As I think English translation of 1st one - "Every girl is liked by some boy"

Answer 1

As I see it, there are two parts to this question: understanding exactly what we mean by "some boys like every girl," and writing down symbols that capture that meaning. I think "some boys like every girl" is a little ambiguous. It could mean either:

1. There is at least one boy with the property of liking every girl.
2. There is more than one boy with the property of liking every girl.
3. Every girl has the property of being liked by at least one boy.
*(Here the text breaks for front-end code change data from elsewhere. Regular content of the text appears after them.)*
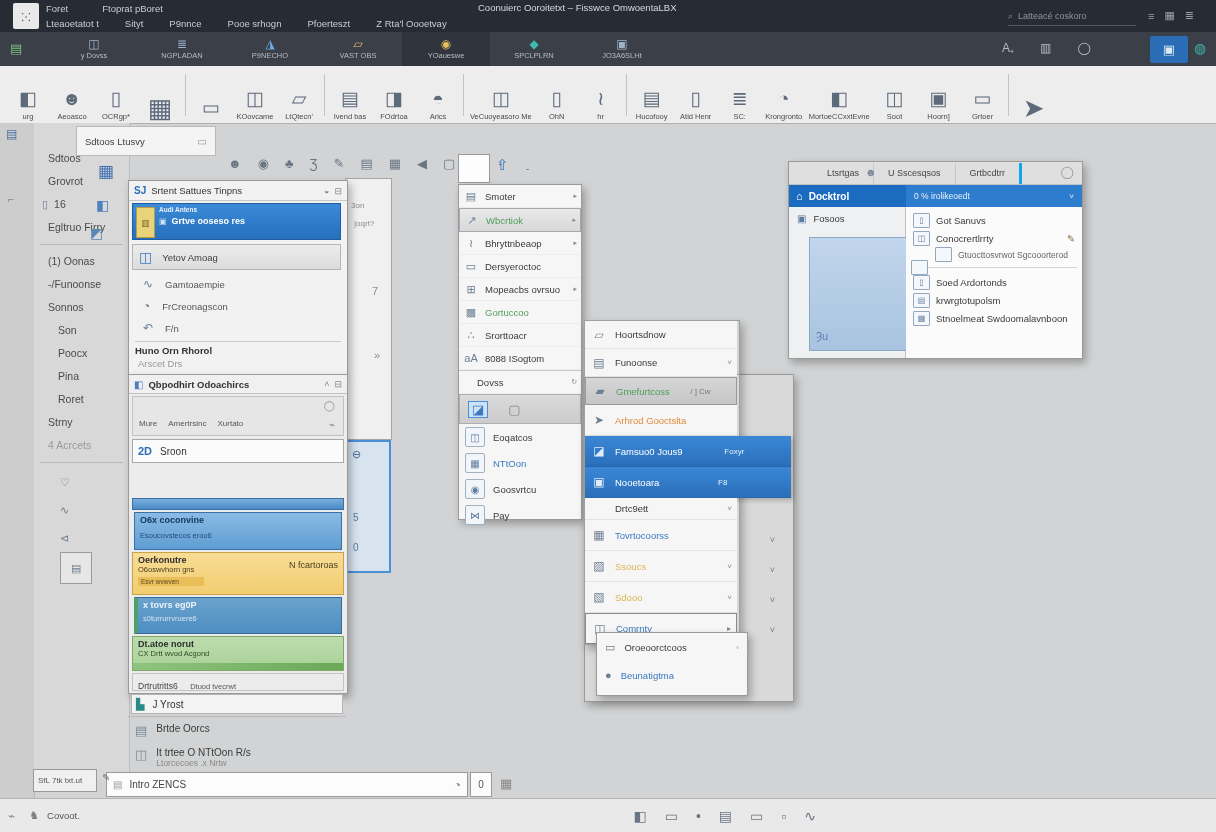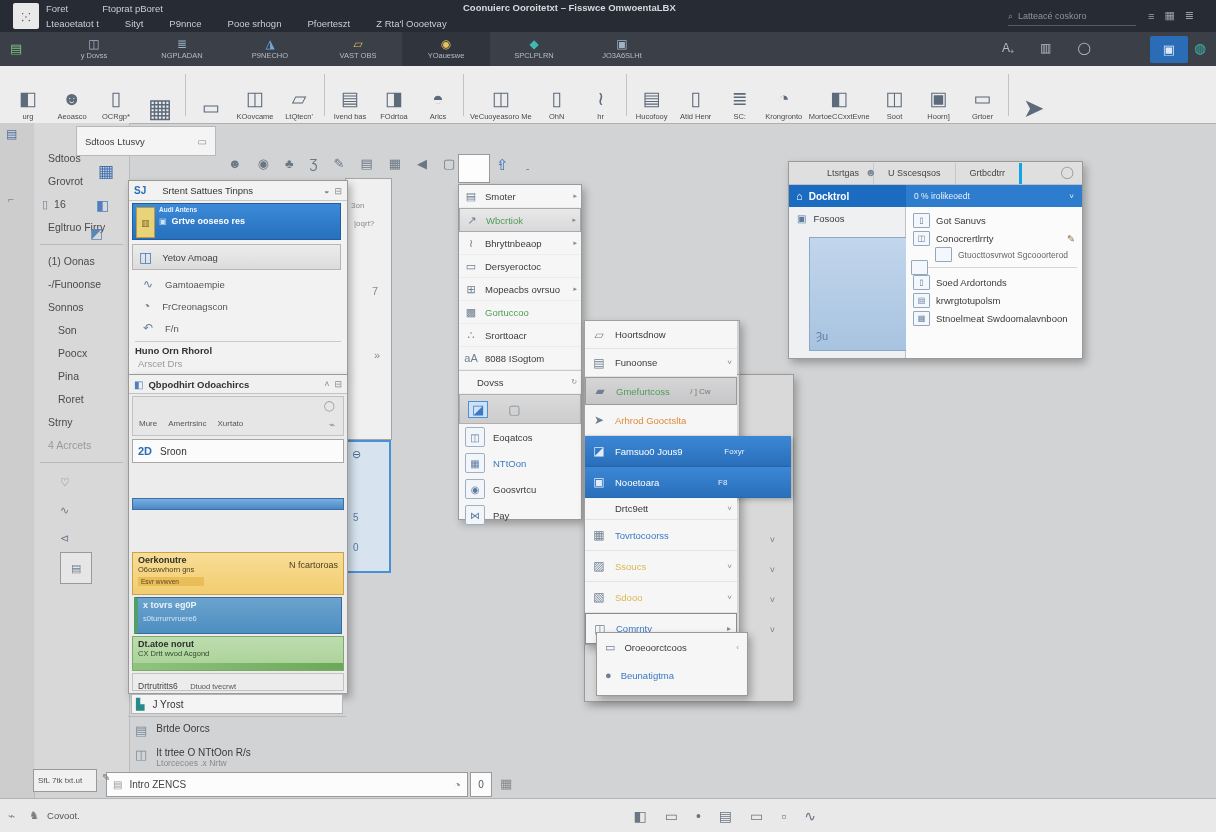--- a/index.html
+++ b/index.html
@@ -73,7 +73,7 @@
       <span class="tmenu">Foret</span>
         <span class="tmenu">Ftoprat pBoret</span>
     </div>
-    <div class="abs tmenu" style="left:463px;top:2px;color:#d6dae0;font-weight:bold;">Coonuierc Ooroitetxt – Fisswce OmwoentaLBX</div>
+    <div class="abs tmenu" style="left:478px;top:2px;color:#d6dae0;">Coonuierc Ooroitetxt – Fisswce OmwoentaLBX</div>
     <div class="abs flex" style="left:46px;top:16px;height:14px;gap:26px;">
       <span class="tmenu">Lteaoetatot t</span>
         <span class="tmenu">Sityt</span>

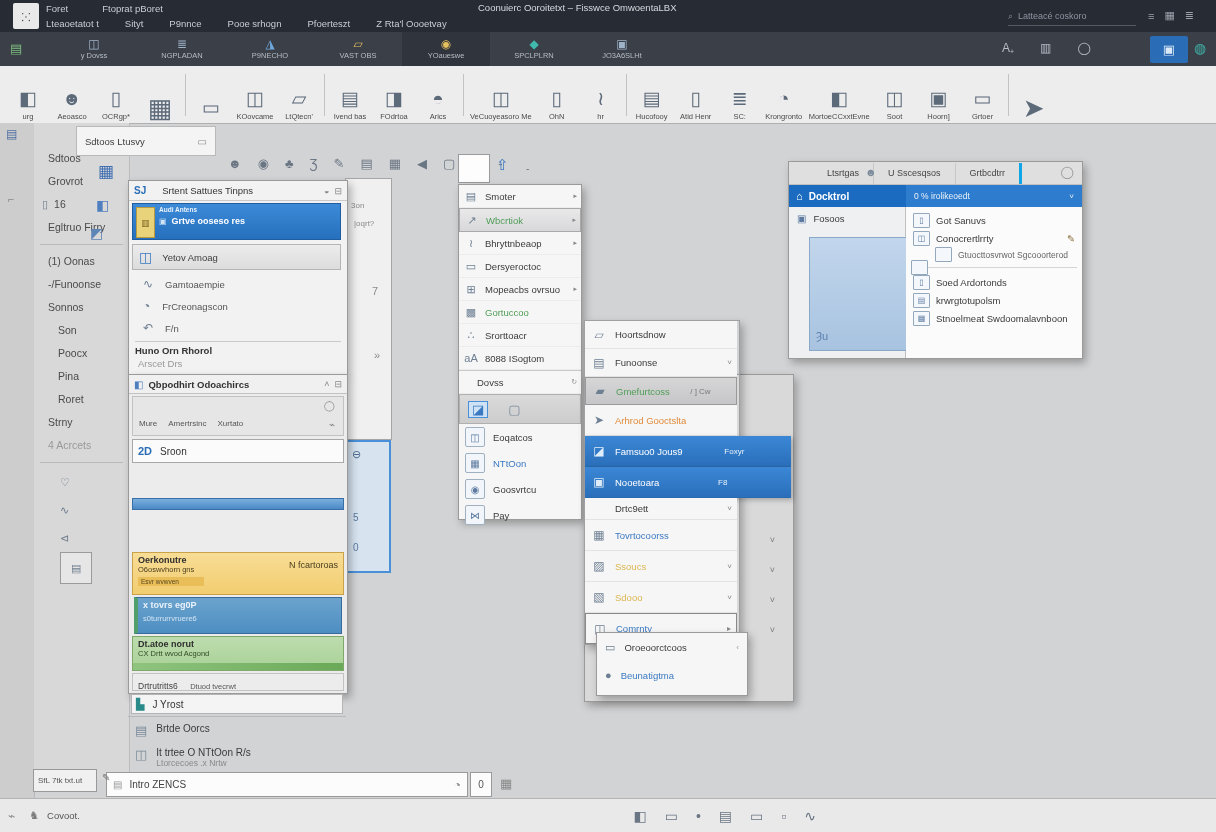--- a/index.html
+++ b/index.html
@@ -375,7 +375,7 @@
     <div class="abs panel" style="left:128px;top:57px;width:218px;height:193px;background:#f2f2f2;">
       <div class="abs flex" style="left:0;top:0;width:100%;height:20px;padding:0 5px;box-sizing:border-box;gap:5px;border-bottom:1px solid #c9c9c9;">
         <span style="font-size:10px;font-weight:bold;color:#2a6db6;">SJ</span>
-        <span style="font-size:9.5px;color:#333;margin-left:11px;">Srtent Sattues Tinpns</span>
+        <span style="font-size:9.5px;color:#333;">Srtent Sattues Tinpns</span>
         <span style="margin-left:auto;font-size:9px;color:#8a8a8a;">◒</span>
         <span style="font-size:9px;color:#8a8a8a;">⊟</span>
       </div>

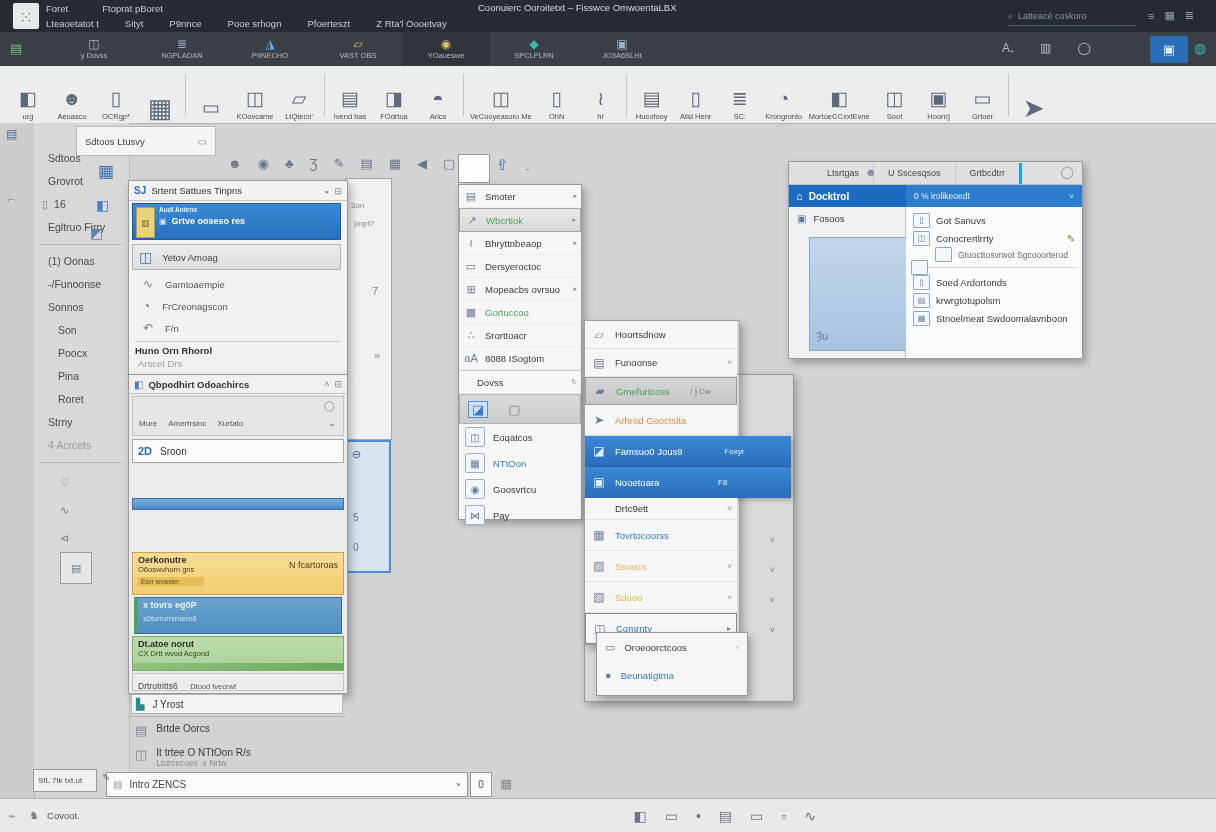--- a/index.html
+++ b/index.html
@@ -430,6 +430,10 @@
         <span style="font-size:10px;color:#333;">Sroon</span>
       </div>
       <div class="abs" style="left:3px;top:123px;width:212px;height:12px;background:linear-gradient(#7ab0de,#4a88c6);border:1px solid #3a6fa8;box-sizing:border-box;"></div>
+      <div class="oprow" style="top:137px;left:5px;width:208px;height:38px;background:linear-gradient(180deg,#8abbe4,#5f9dd2);border-color:#3a6fa8;">
+        <div class="t" style="color:#123a63;">O6x coconvine</div>
+        <div class="s" style="color:#1d4d7d;margin-top:6px;">Esoucovstecos eroo6</div>
+      </div>
       <div class="oprow" style="top:177px;height:43px;background:linear-gradient(#f8dd96,#f2cd70);border-color:#c9a24a;">
         <div class="flex" style="justify-content:space-between;">
           <div>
I personally read "some boys like every girl" as either the first or the second, depending on how much one reads into the fact that "boys" is plural. I can certainly see people reading it any of these three ways, though; it's frustratingly ambiguous. Translating directly into propositional logic notation, these interpreations are:

1. \begin{align*} \exists (x) \operatorname{boy}(x) \wedge \left( \forall (y) \operatorname{girl}(y) \rightarrow \operatorname{likes}(x,y) \right) \end{align*}
2. \begin{align*} \exists (x_0) \exists (x_1) & \left( x_0 \neq x_1 \right) \wedge \\ & \left( \operatorname{boy}(x_0) \wedge \left( \forall (y) \operatorname{girl}(y) \rightarrow \operatorname{likes}(x_0,y) \right) \right) \wedge \\ &\left( \operatorname{boy}(x_1) \wedge \left( \forall (y) \operatorname{girl}(y) \rightarrow \operatorname{likes}(x_1,y) \right) \right) \end{align*} (This says that there are two $x$'s—which we call $x_0$ and $x_1$—each with the property described above, and that they can't be the same.)
3. \begin{align*} \forall (y) \operatorname{girl}(y) \rightarrow \left( \exists (x) \operatorname{boy}(x) \wedge \operatorname{likes}(x,y) \right)\end{align*}

There are two main things to pay attention to:

• Pay attention to the order of quantifiers. Which one is "outside" and which one is "inside?" In particular "for all $x$ there is a $y$" means there can be a different $y$ associated to each $x$, while "there is a $y$ such that for all $x$" means that the same $y$ will have to do for every $x$.
• Pay attention to how you talk about what "universe" you're quantifying over. "All boys have property $P$" should be "$\forall (x) \operatorname{boy}(x) \rightarrow P(x)$", but "there is a boy with property $P$" should be "$\exists (x) \operatorname{boy}(x) \wedge P(x)$".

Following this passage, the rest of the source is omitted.